[Records contained in a dataset]
********
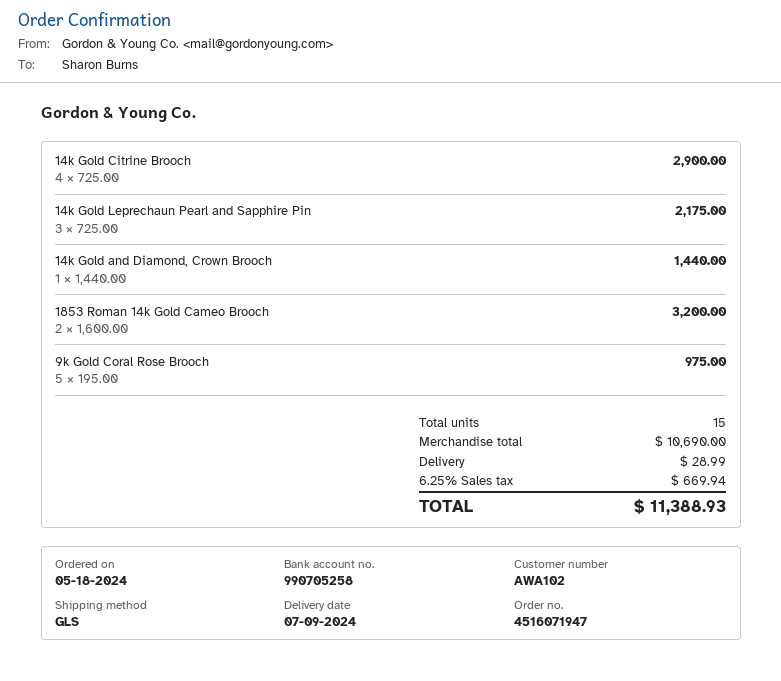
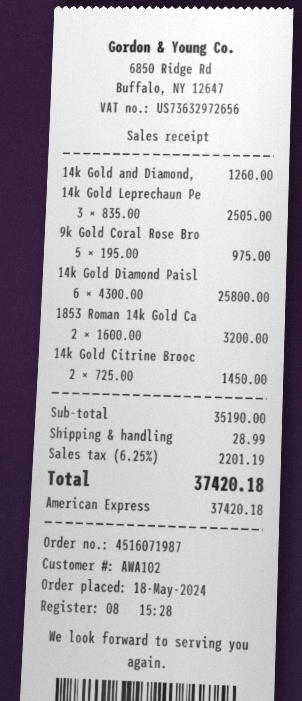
order number: 4516071947 -> 4516071987
14k Gold Citrine Brooch: 4 x 725.00 = 2900.00 -> 2 x 725.00 = 1450.00
14k Gold Leprechaun Pearl and Sapphire Pin: 3 x 725.00 = 2175.00 -> 3 x 835.00 = 2505.00
14k Gold and Diamond, Crown Brooch: 1 x 1440.00 = 1440.00 -> 1 x 1260.00 = 1260.00
14k Gold Diamond Paisl: none -> 6 x 4300.00 = 25800.00
subtotal: 10690.00 -> 35190.00
tax: 6.25% = 669.94 -> 6.25% = 2201.19
total: 11388.93 -> 37420.18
********
Work to complete ->
Could you work out how many lines of the data above contain the word "Diamond"? Give only the number.

Output for this task ->
2